> _Information supplied_:
____________________

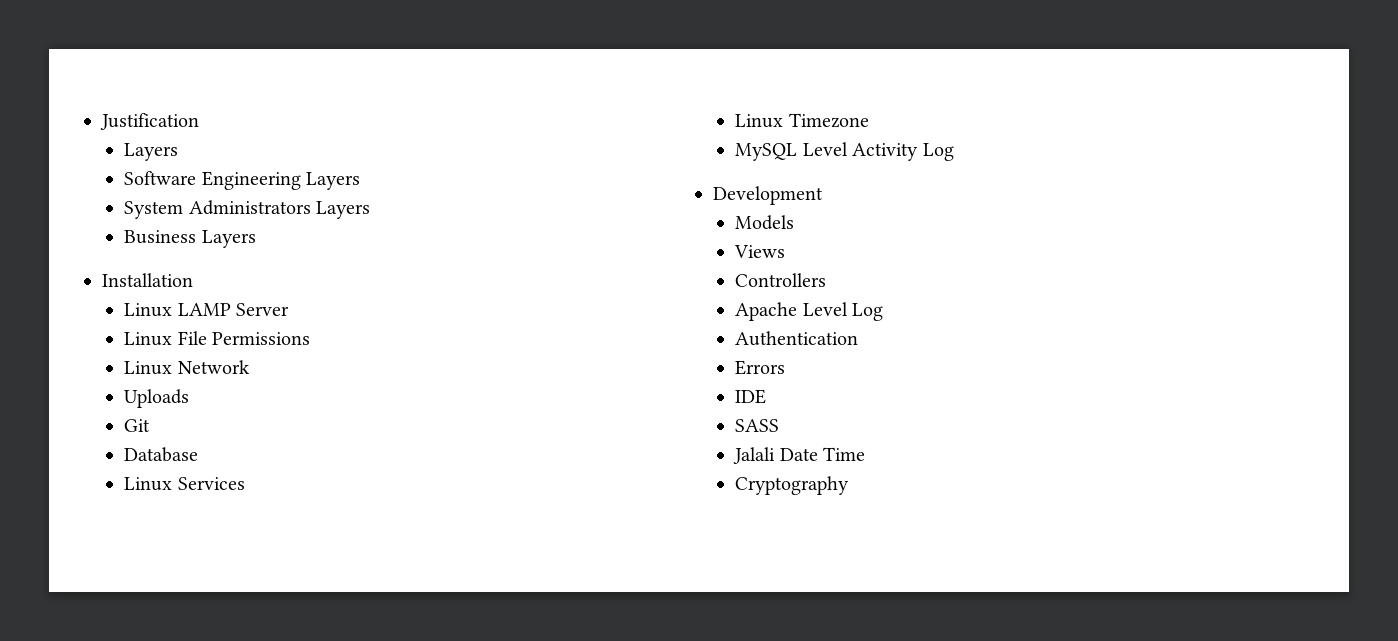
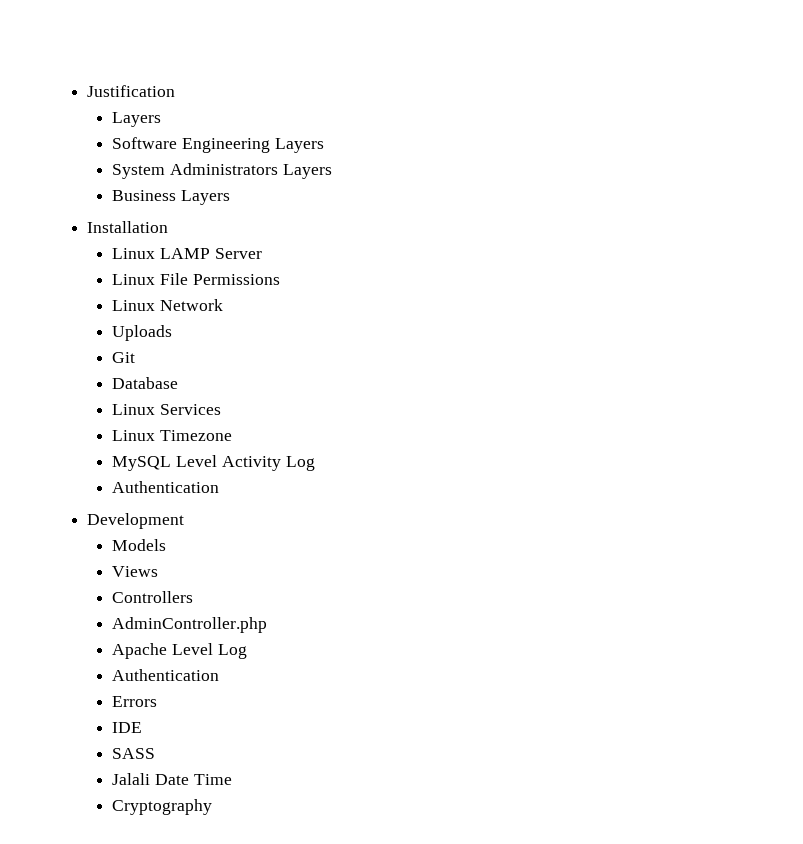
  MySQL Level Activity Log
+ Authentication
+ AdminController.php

____________________

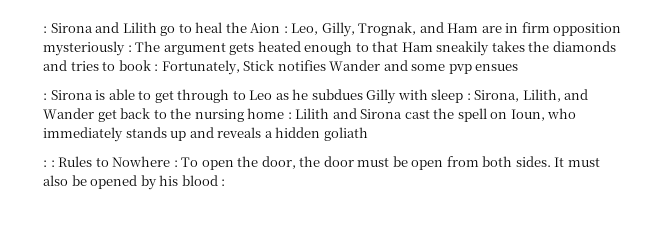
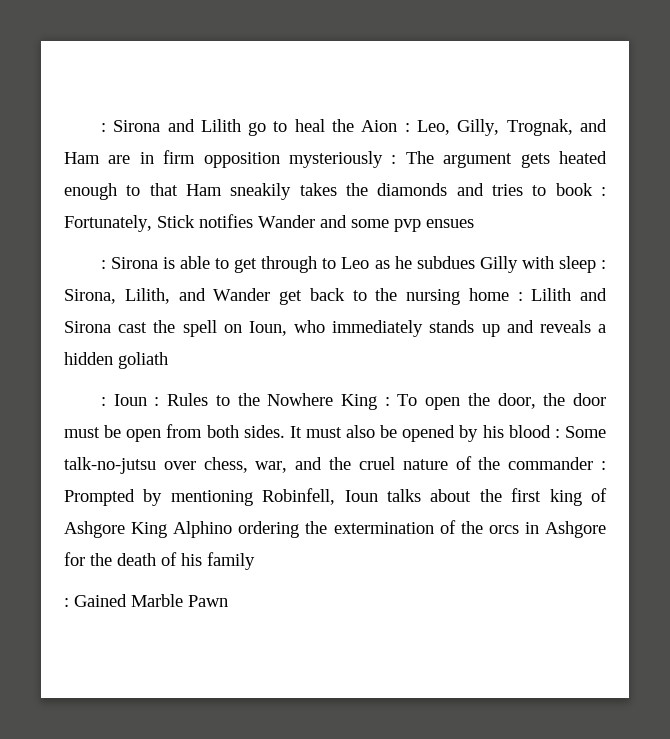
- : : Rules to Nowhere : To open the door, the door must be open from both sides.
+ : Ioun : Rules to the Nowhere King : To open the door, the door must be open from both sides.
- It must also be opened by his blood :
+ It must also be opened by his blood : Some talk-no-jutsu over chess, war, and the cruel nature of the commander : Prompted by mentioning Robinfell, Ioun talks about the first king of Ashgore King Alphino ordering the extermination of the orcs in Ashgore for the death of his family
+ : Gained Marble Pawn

____________________

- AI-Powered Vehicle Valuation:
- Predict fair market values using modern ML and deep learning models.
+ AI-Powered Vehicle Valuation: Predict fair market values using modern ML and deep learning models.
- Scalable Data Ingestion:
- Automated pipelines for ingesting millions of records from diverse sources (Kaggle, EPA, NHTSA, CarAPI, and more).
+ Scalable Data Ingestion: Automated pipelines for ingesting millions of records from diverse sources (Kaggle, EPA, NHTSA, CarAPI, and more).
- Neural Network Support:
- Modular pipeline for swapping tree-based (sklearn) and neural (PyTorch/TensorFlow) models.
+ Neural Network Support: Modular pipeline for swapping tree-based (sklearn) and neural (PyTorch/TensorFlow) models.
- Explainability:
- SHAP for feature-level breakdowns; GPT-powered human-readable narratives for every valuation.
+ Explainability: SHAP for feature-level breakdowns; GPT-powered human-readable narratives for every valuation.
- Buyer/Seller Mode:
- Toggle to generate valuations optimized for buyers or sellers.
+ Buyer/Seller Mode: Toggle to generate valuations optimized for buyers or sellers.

____________________

> _Instructions for the task_:
Going back to the entries above, set down exactly the lines that begin at the one with "Ioun : Rules" and end at the one with "Gained Marble Pawn", both included, and nothing else.

> _Exercise response_:
+ : Ioun : Rules to the Nowhere King : To open the door, the door must be open from both sides.
- It must also be opened by his blood :
+ It must also be opened by his blood : Some talk-no-jutsu over chess, war, and the cruel nature of the commander : Prompted by mentioning Robinfell, Ioun talks about the first king of Ashgore King Alphino ordering the extermination of the orcs in Ashgore for the death of his family
+ : Gained Marble Pawn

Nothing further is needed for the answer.